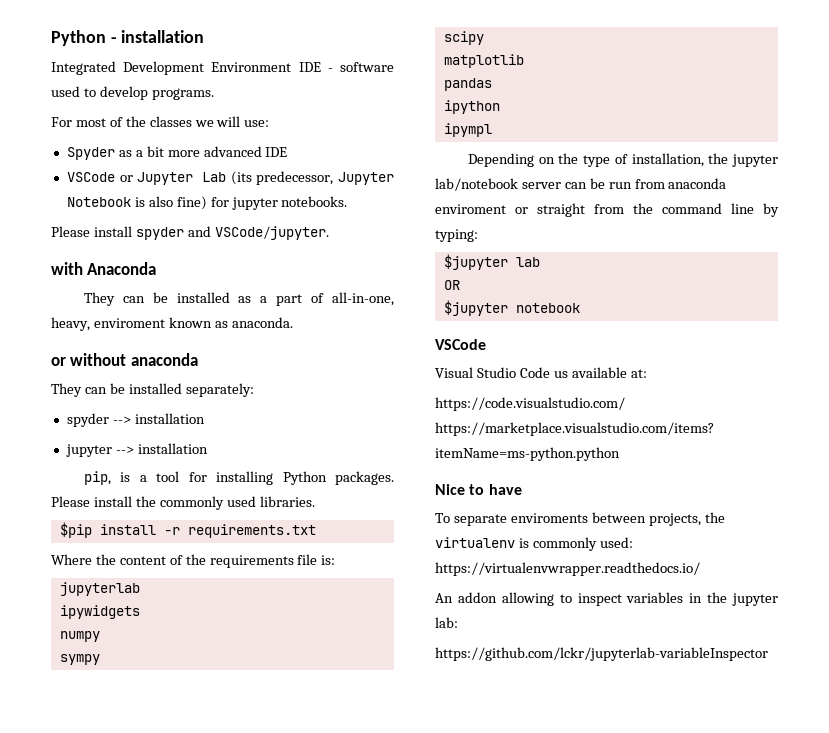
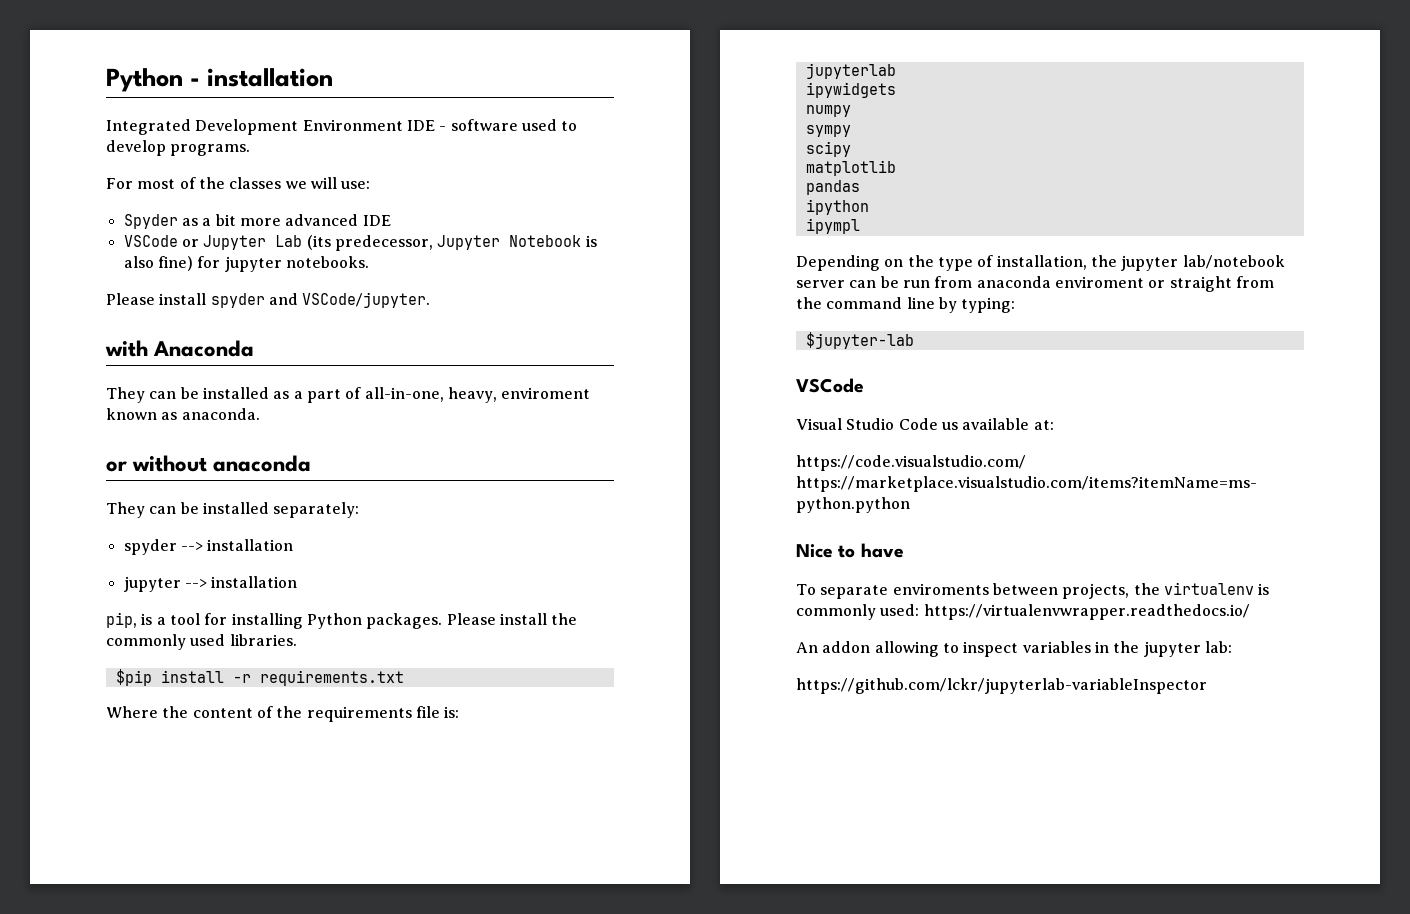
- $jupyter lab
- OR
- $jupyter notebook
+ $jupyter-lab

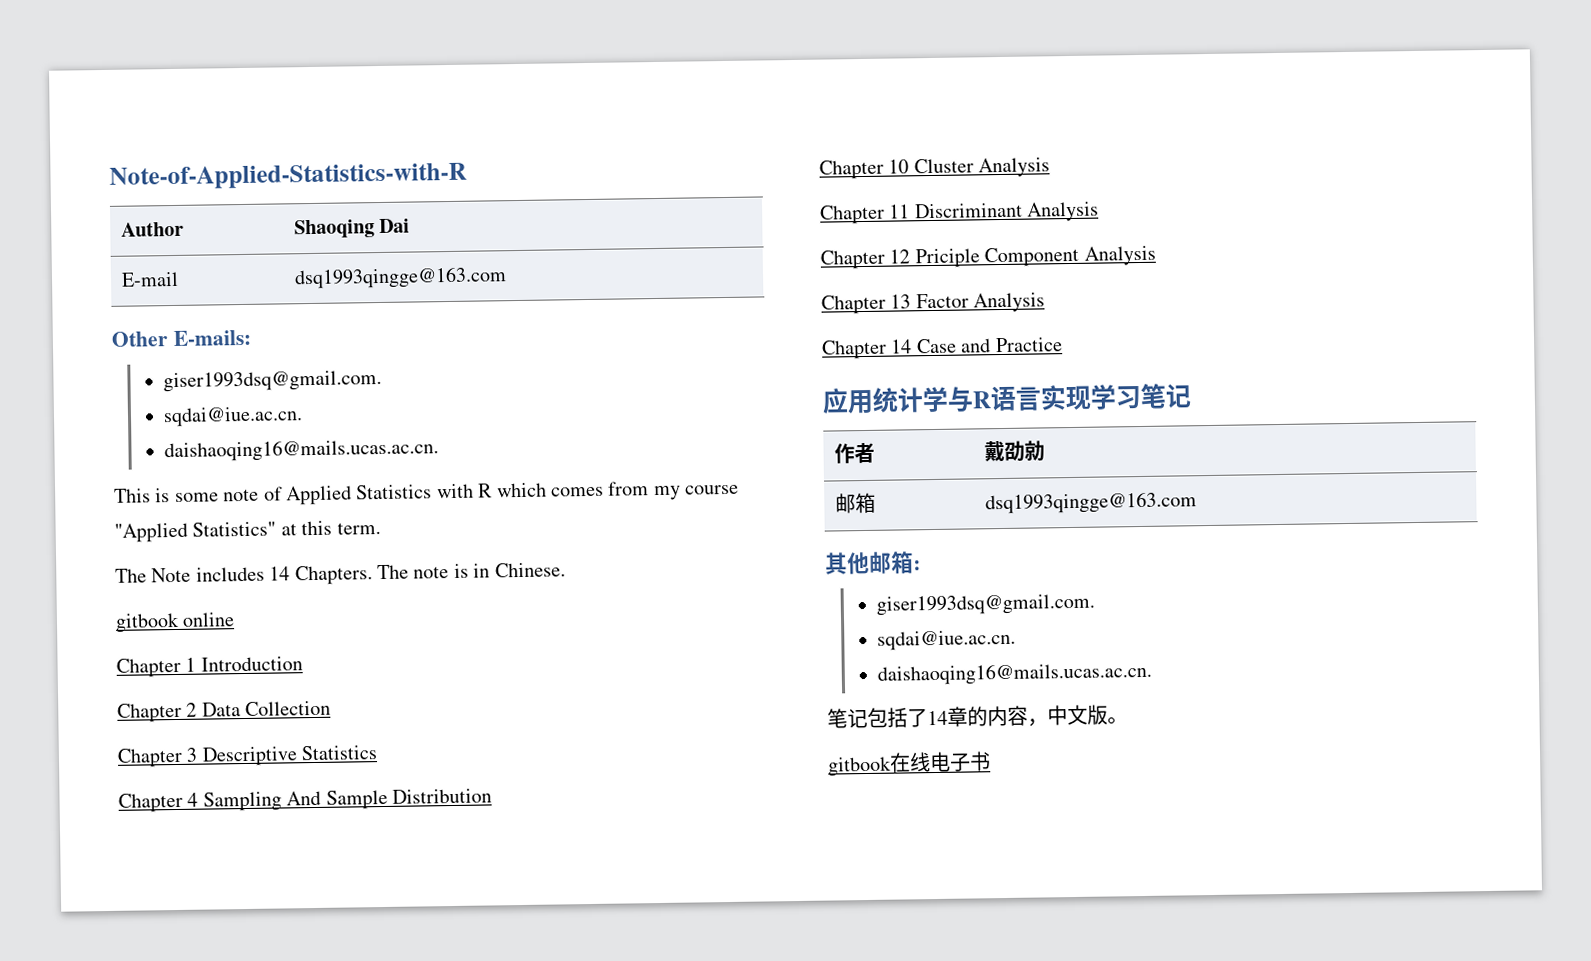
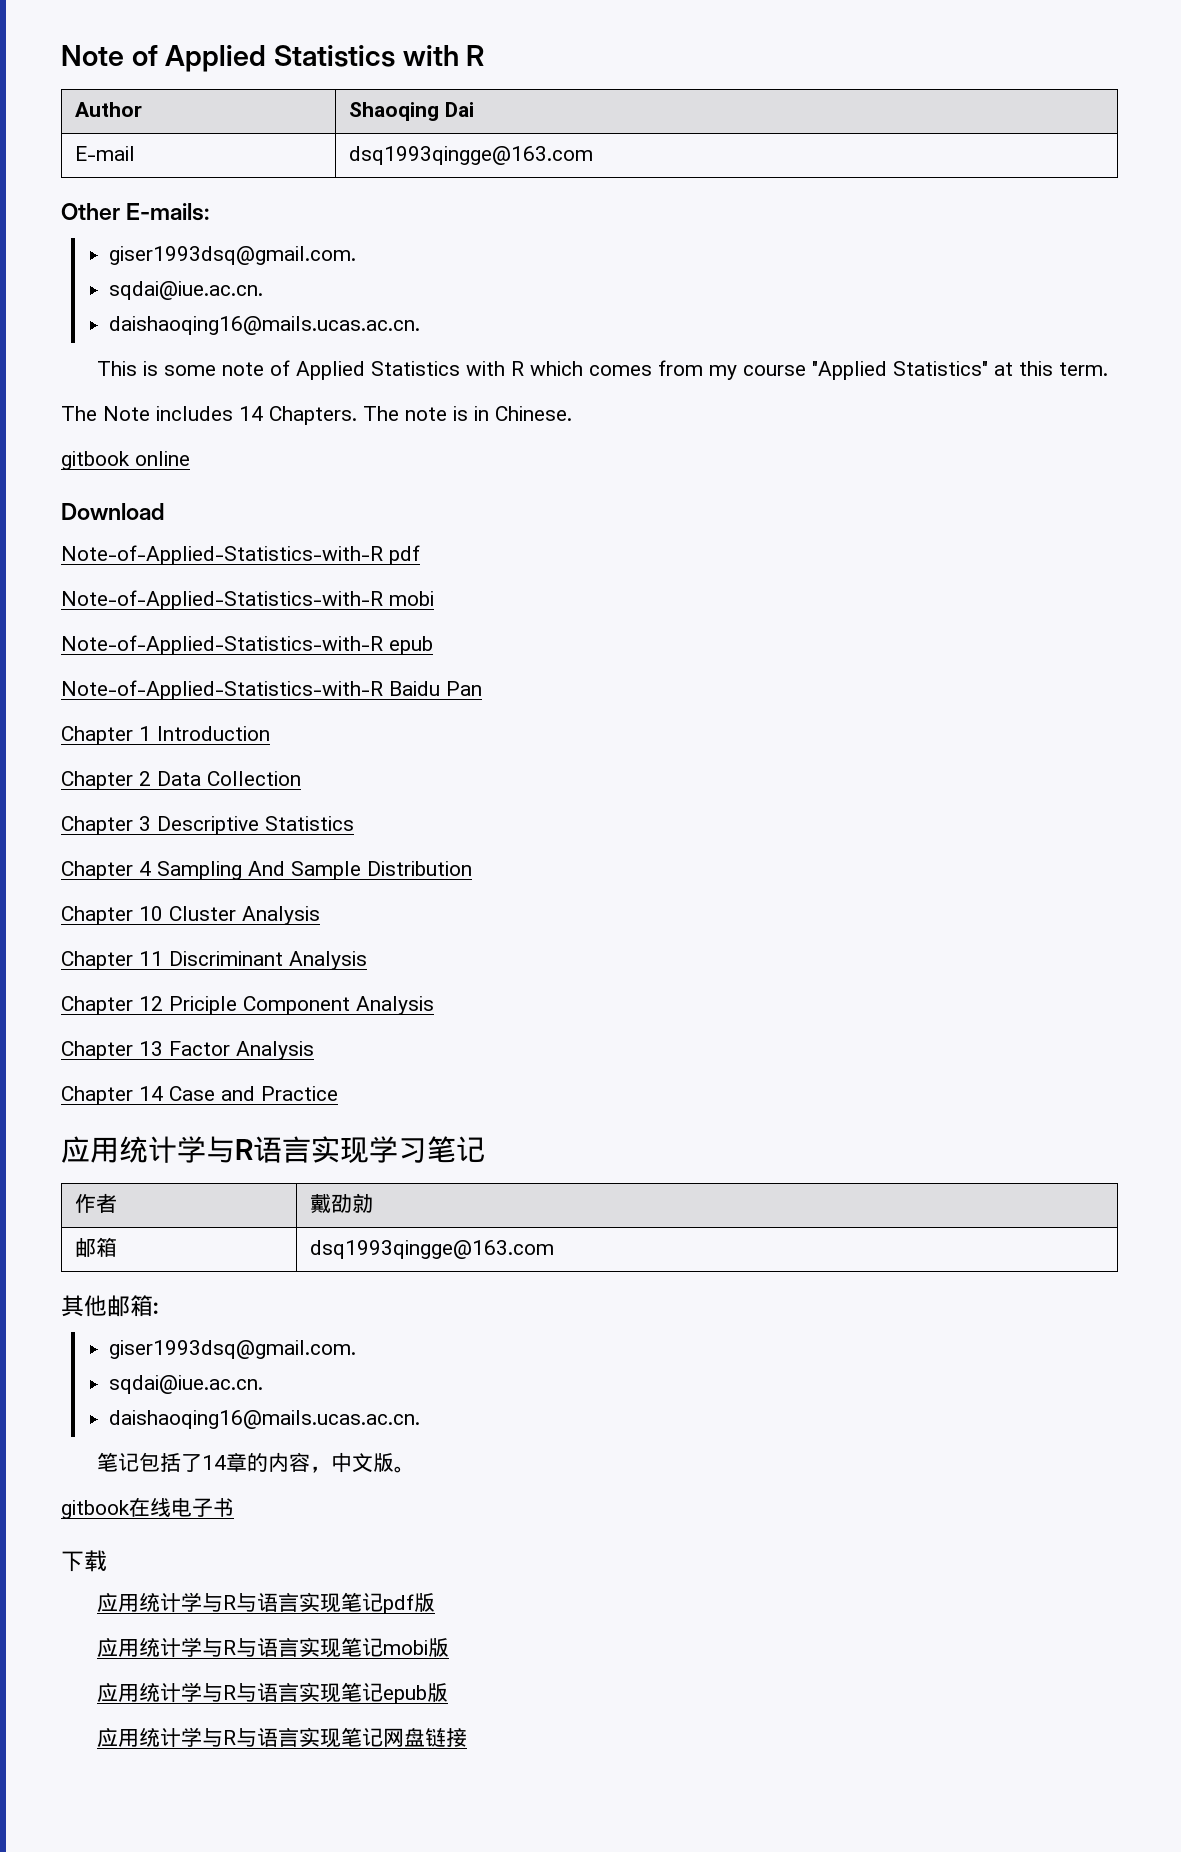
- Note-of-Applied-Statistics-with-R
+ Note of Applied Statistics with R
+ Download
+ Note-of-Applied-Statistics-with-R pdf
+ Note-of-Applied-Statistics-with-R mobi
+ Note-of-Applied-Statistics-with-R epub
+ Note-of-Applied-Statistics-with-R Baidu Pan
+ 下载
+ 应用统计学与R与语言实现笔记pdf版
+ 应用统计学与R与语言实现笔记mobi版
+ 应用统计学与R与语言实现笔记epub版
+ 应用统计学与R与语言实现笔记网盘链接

☆ ☆ ☆

Your answer must be every line from the listing above that holds the string "Statistics".

■ EXERCISE OUTPUT ■
- Note-of-Applied-Statistics-with-R
+ Note of Applied Statistics with R
+ Note-of-Applied-Statistics-with-R pdf
+ Note-of-Applied-Statistics-with-R mobi
+ Note-of-Applied-Statistics-with-R epub
+ Note-of-Applied-Statistics-with-R Baidu Pan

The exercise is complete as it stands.